The system is based on a four-electrode scheme, with a couple of electrodes injecting a 50-kHz sinusoidal current in the patient thorax and an instrumentation amplifier acquiring the trans-thoracic voltage at the second couple of electrodes. By applying a simple envelope detection technique at the sensed voltage, a signal containing both the ECG component and the breath-modulated impedance is obtained. By suitable low-pass and high-pass filtering of this signal, the respiratory and heart activities, and related frequencies, are straightforwardly extracted.

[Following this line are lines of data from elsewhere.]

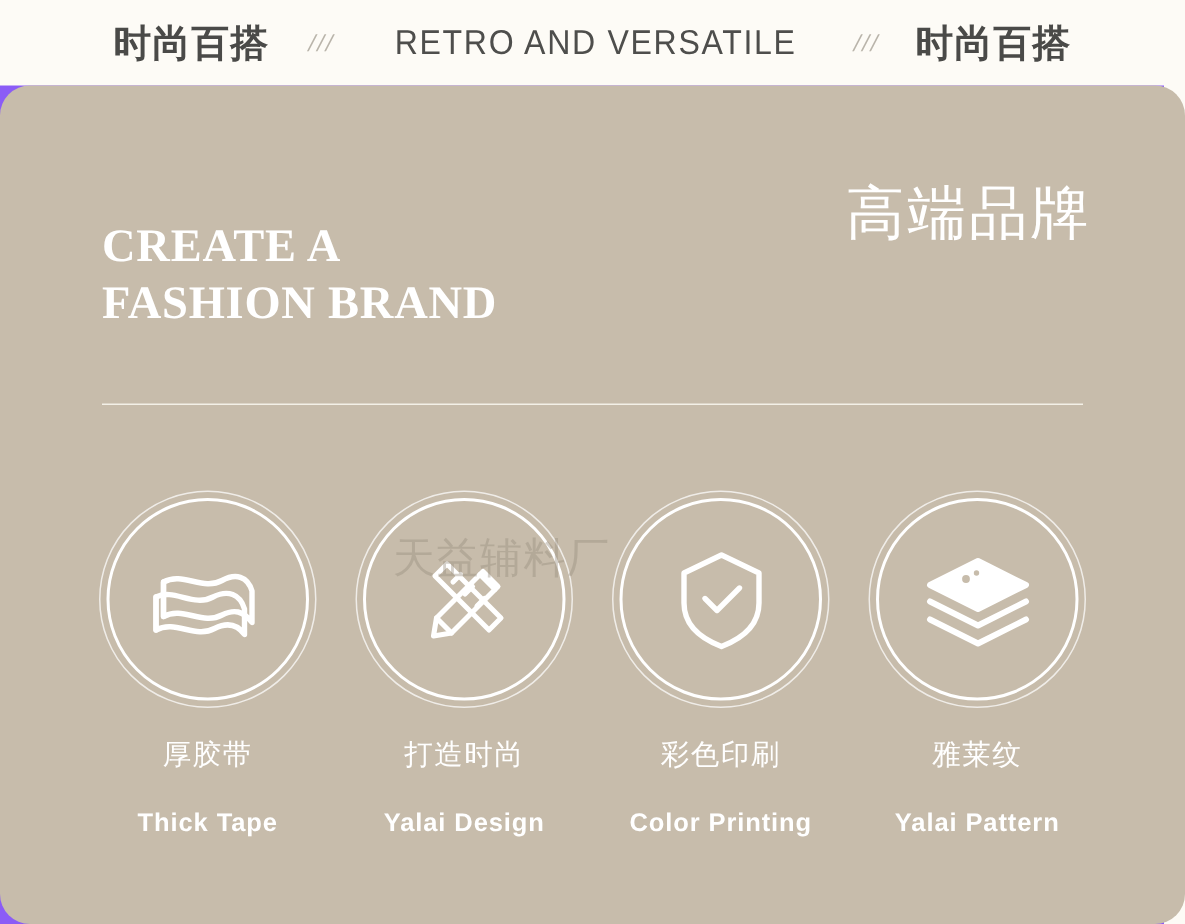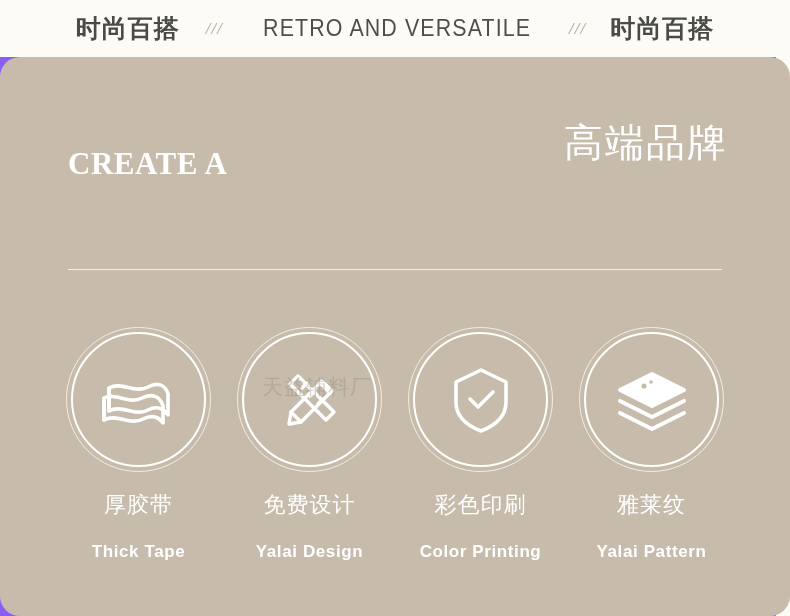--- a/index.html
+++ b/index.html
@@ -149,42 +149,42 @@
     border-radius: 50%;
     border: 1px solid rgba(255,255,255,0.72);
   }
   .circle svg {
     display: block;
   }
   .feat-cn {
     margin-top: 27px;
     color: #ffffff;
     font-family: "Liberation Sans", sans-serif;
-    font-size: 22px;
+    font-size: 19px;
     font-weight: 400;
     letter-spacing: 1px;
     line-height: 1;
   }
   .feat-en {
     margin-top: 27px;
     color: #ffffff;
     font-family: "Liberation Sans", sans-serif;
     font-size: 17px;
     font-weight: 700;
     letter-spacing: 0.6px;
     line-height: 1;
   }
 
   
   .watermark {
     position: absolute;
     left: 262px;
-    top: 316px;
-    font-family: "Liberation Sans", sans-serif;
-    font-size: 21px;
+    top: 296px;
+    font-family: "Liberation Sans", sans-serif;
+    font-size: 28px;
     font-weight: 400;
     color: rgba(150,140,125,0.40);
     letter-spacing: 1px;
     pointer-events: none;
     white-space: nowrap;
   }
 </style>
 </head>
 <body>
 
@@ -199,20 +199,21 @@
     <span class="sp-c"></span>
     <span class="slashes">///</span>
     <span class="sp-d"></span>
     <span class="topbar-cn">时尚百搭</span>
   </div>
 
   <div class="panel">
 
     <div class="headline-en">
       <span>CREATE A</span>
+      <span class="l2">FASHION BRAND</span>
     </div>
 
     <div class="headline-cn">
       <span class="l2">高端品牌</span>
     </div>
 
     <div class="divider"></div>
 
     <div class="features">
 
@@ -242,21 +243,21 @@
               <path d="M15 46 L25 56"></path>
               <path d="M44 17 L54 27"></path>
 
               <path d="M14 18 L22 10 L58 46 L50 54 Z"></path>
               <path d="M26 22 L31 17"></path>
               <path d="M34 30 L39 25"></path>
               <path d="M42 38 L47 33"></path>
             </svg>
           </span>
         </div>
-        <div class="feat-cn">免费设计</div>
+        <div class="feat-cn">打造时尚</div>
         <div class="feat-en">Yalai Design</div>
       </div>
 
       <div class="feature">
         <div class="circle">
           <span>
             <svg width="62" height="68" viewBox="0 0 62 68" fill="none" stroke="#ffffff" stroke-width="3.6" stroke-linecap="round" stroke-linejoin="round">
               <path d="M31 4 L56 16 L56 36 C56 51, 44 60, 31 65
                        C18 60, 6 51, 6 36 L6 16 Z"></path>
               <path d="M20 33 L28 41 L43 26"></path>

In spite of the extreme simplicity and low cost of the system, the obtained performances in terms of cardio–respiratory rate estimation are comparable to gold-standard spirometry and 2-lead ECG techniques.
Even though the developed wireless interface makes the system potentially suitable for monitoring during everyday or even sports activities, at the moment no specific provision is made for the removal of motion artefacts and, hence, the system can be used only for subjects in an almost stationary position.
However, various algorithms and techniques are available in the literature for motion artifact removal [
48] and their integration in the proposed system will be the subject of future work.
Moreover, improvements are also foreseen in the belt configuration, with the possible addition of a layer of foam rubber beneath the textile electrodes to ensure a better adherence to the skin, even when the belt is not tightly fastened.